In the records below, copy the line that contains "- One advantage" and each line after it, word for word, through the last.

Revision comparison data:
####################

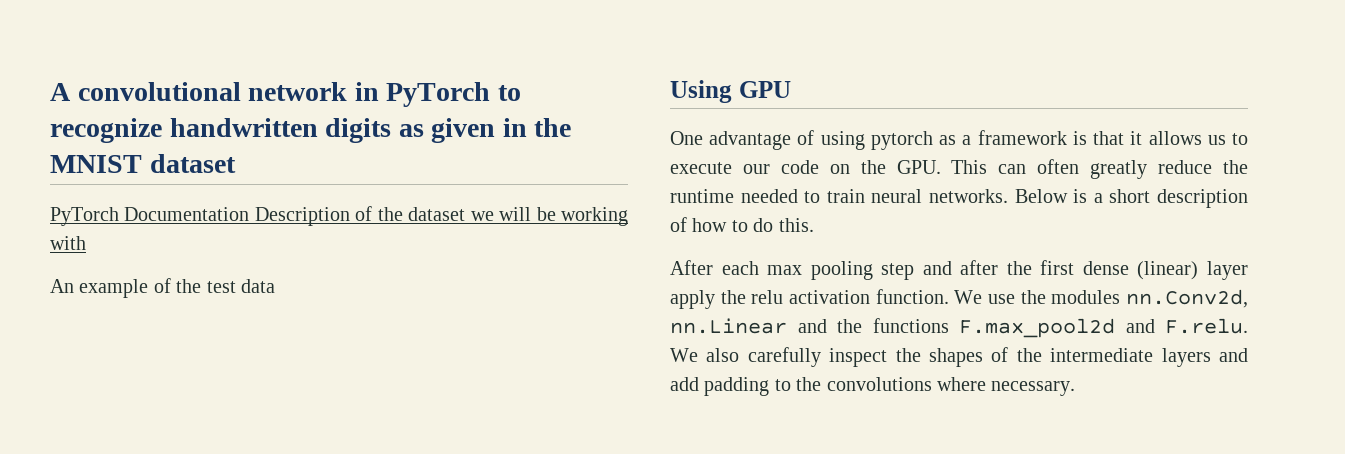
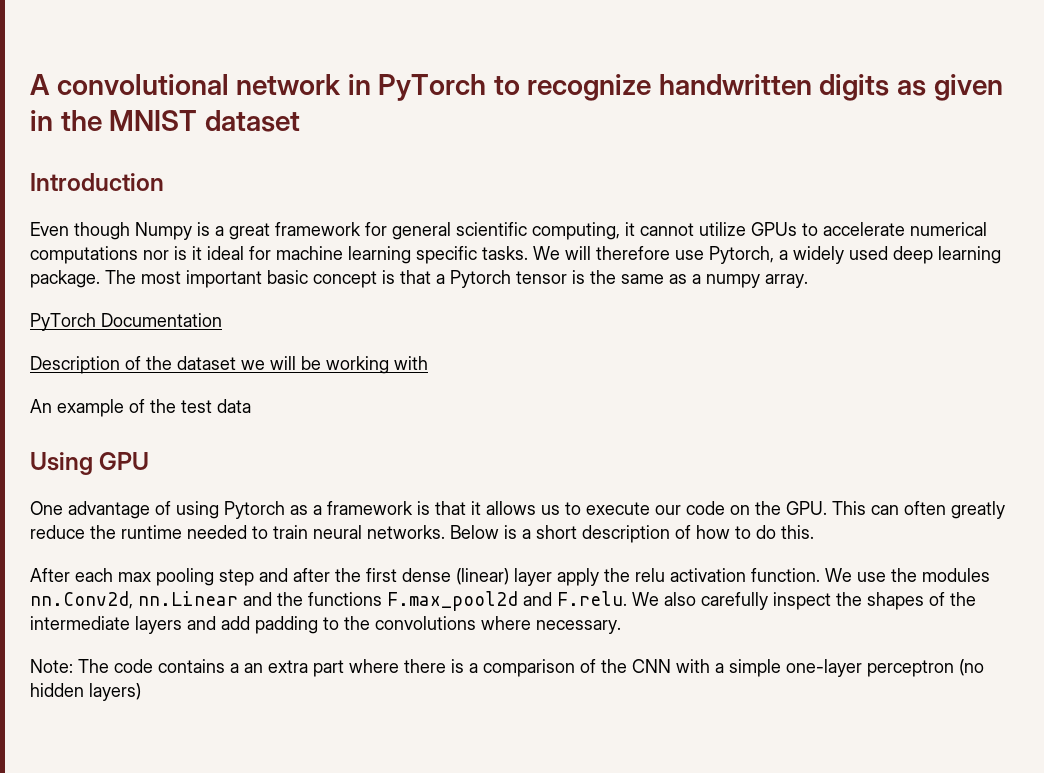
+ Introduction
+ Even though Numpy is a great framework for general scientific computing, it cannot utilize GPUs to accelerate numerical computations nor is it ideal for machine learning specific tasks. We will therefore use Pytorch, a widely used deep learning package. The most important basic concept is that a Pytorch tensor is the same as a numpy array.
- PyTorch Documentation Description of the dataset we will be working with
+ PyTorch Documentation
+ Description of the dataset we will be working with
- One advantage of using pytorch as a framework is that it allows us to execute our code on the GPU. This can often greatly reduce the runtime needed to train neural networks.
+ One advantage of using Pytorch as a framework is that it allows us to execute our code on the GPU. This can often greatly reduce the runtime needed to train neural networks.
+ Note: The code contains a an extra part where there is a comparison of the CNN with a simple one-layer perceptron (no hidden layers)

####################

▸ **Response area**
- One advantage of using pytorch as a framework is that it allows us to execute our code on the GPU. This can often greatly reduce the runtime needed to train neural networks.
+ One advantage of using Pytorch as a framework is that it allows us to execute our code on the GPU. This can often greatly reduce the runtime needed to train neural networks.
+ Note: The code contains a an extra part where there is a comparison of the CNN with a simple one-layer perceptron (no hidden layers)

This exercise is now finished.